10年後、20年後

10年後、20年後

執筆:教授 石山俊彦

 十年一昔という。世の中の移り変わりを表した言葉である。実際の世の中の移り変わるスピードはかなり速くなっているものの、10年という区切りの良さで今でも使われている。
 今年は東日本大震災、福島第一原子力発電所事故から10年後にあたる。テレビや新聞等でも、関連した報道が続いた。その中には、避難先で家業を再開させた人、避難生活を続ける人、事故後に福島第一原子力発電所に配属され事故復旧に携わる人など、様々な人々の「それから」が報道された。
 
 さて、科学技術の世界では、10年前、20年前というのは、どのような時代だったのだろう。

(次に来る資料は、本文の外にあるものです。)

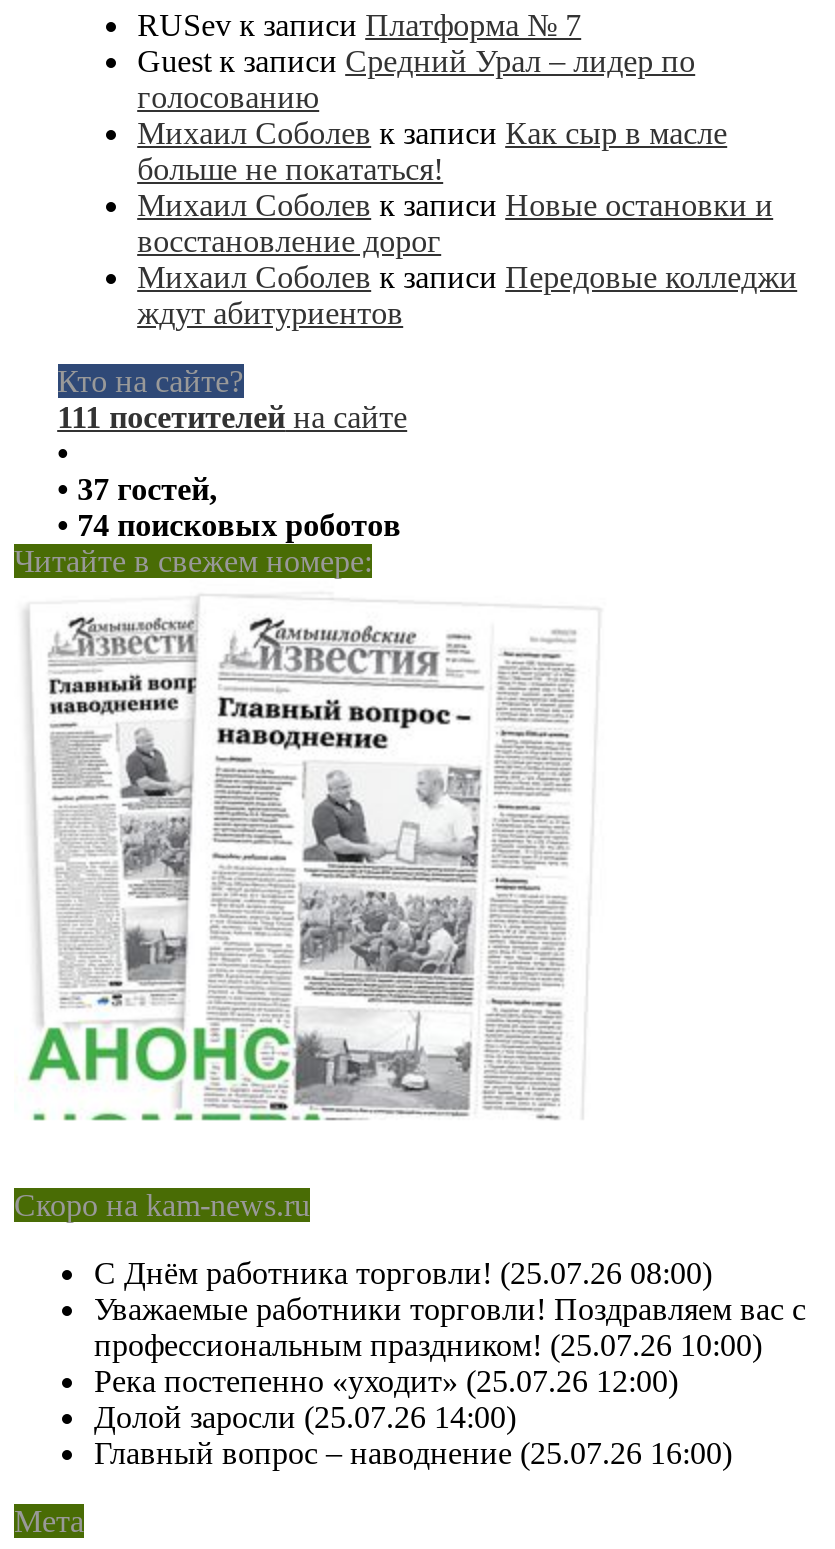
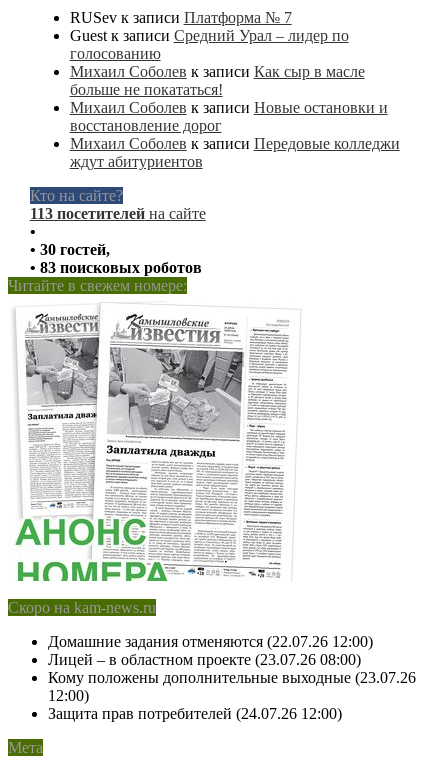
- 111 посетителей на сайте
+ 113 посетителей на сайте

- • 37 гостей,
+ • 30 гостей,

- • 74 поисковых роботов
+ • 83 поисковых роботов

- [image]
+ [image]

- С Днём работника торговли! (25.07.26 08:00)
- Уважаемые работники торговли! Поздравляем вас с
- профессиональным праздником! (25.07.26 10:00)
- Река постепенно «уходит» (25.07.26 12:00)
- Долой заросли (25.07.26 14:00)
- Главный вопрос – наводнение (25.07.26 16:00)
+ Домашние задания отменяются (22.07.26 12:00)
+ Лицей – в областном проекте (23.07.26 08:00)
+ Кому положены дополнительные выходные (23.07.26
+ 12:00)
+ Защита прав потребителей (24.07.26 12:00)
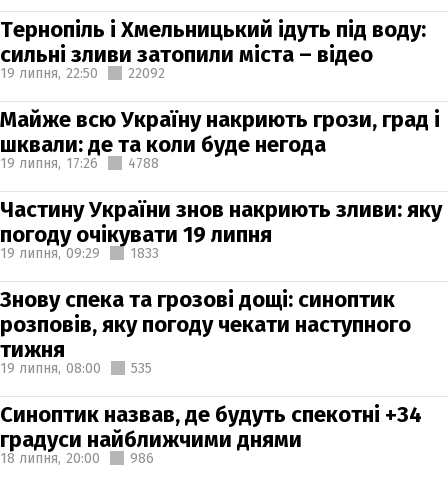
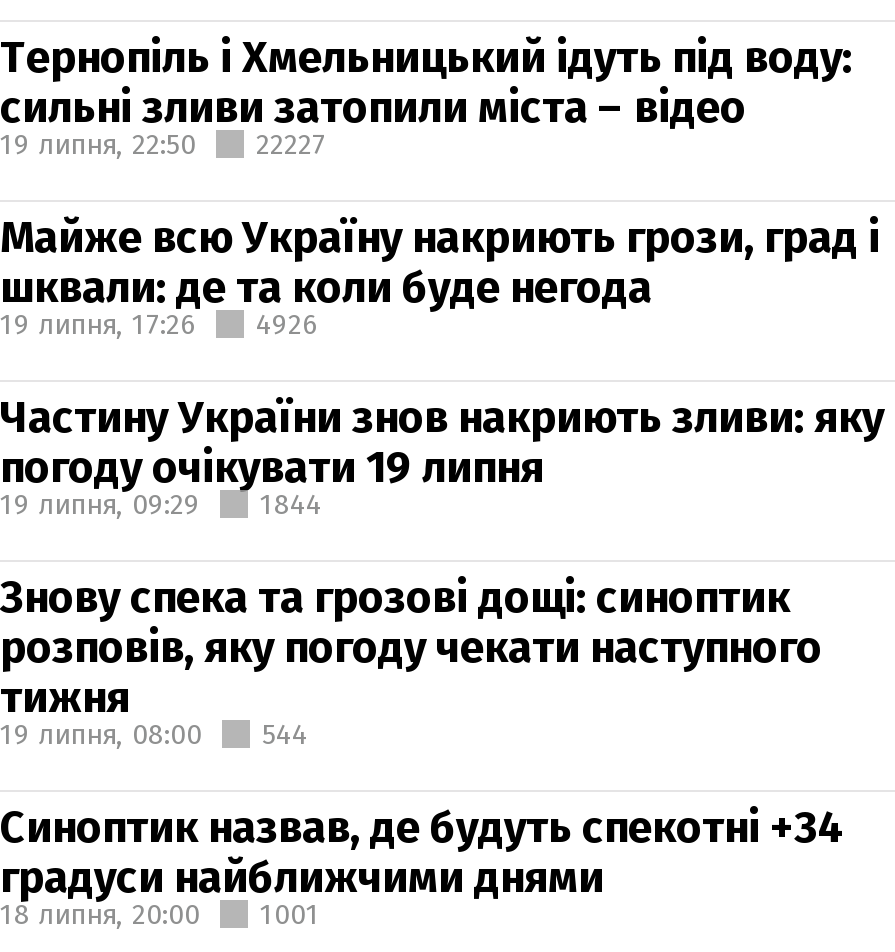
- 19 липня, 22:50 22092
+ 19 липня, 22:50 22227

- 19 липня, 17:26 4788
+ 19 липня, 17:26 4926

- 19 липня, 09:29 1833
+ 19 липня, 09:29 1844

- 19 липня, 08:00 535
+ 19 липня, 08:00 544

- 18 липня, 20:00 986
+ 18 липня, 20:00 1001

 10年前の2011年には、「気候変動に関する政府間パネル」(IPCC)による異常気象の報告があった。異常気象は10年後の今日でも解決されておらず、未来へと続く宿題となっている。年末には、欧州からヒッグス粒子(物質に質量を与える素粒子)の兆候を捉えたという発表があった。この観測結果は2013年のノーベル物理学賞につながることとなった。ゲームについては、当時は携帯型ゲーム機全盛であった。「ニンテンドー3DS」や「PlayStation Vita」などが発売されていた。

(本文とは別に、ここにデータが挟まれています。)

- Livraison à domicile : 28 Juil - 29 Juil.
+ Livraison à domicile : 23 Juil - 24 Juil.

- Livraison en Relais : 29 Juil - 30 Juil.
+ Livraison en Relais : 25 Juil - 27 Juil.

 20年前の2001年は、この小論を読んでいる学生諸君の生まれた頃だろう。当時は光ファイバーが有料開放され、「IT基本法」や「e-Japan」など、ネットワークの利用が国や社会全体で推進され始めた頃である。Yahoo! BBなどの民間企業によるブロードバンド市場への参入も始まっていた。携帯端末についてはスマートホンではなく、NTTドコモの「iモード」が主流であった。インターネット専用銀行が事業を始めたのもこの前後である。

 こうしてみると、現在の生活や科学技術から、10年後、20年後の世の中を予想することの難しいさがわかる。科学技術の中には、10年後でも未解決の科学問題、現在の技術の延長線上で進歩するもの、破壊的イノベーションと表現されるような全く新しい技術の出現など、様々な形態がある。この小論を読んでいる学生諸君の10年後、20年後は30歳、40歳と社会の中堅と言える立場になっている。その頃、皆さんはどのような技術に囲まれ、どのような生活を送っているだろう。想像してみるのものも楽しいことである。

 最後にお気づきの読者もいただろうが、表題中の「20年後」は、オー・ヘンリーの短編小説「二十年後」にヒントを得た。「二十年後」は、20年後のニューヨークでの再開を約束して別れた2人の友人の話である。ひとりは西部で金持ちとなり、ダイヤモンドを散りばめた豪華な格好で待ち合わせの場所にやってきた。そこに現れた男は…。短編小説の名手といわれたオー・ヘンリーならではの結末が用意されている。未読の人は、ぜひ、一読をおすすめします。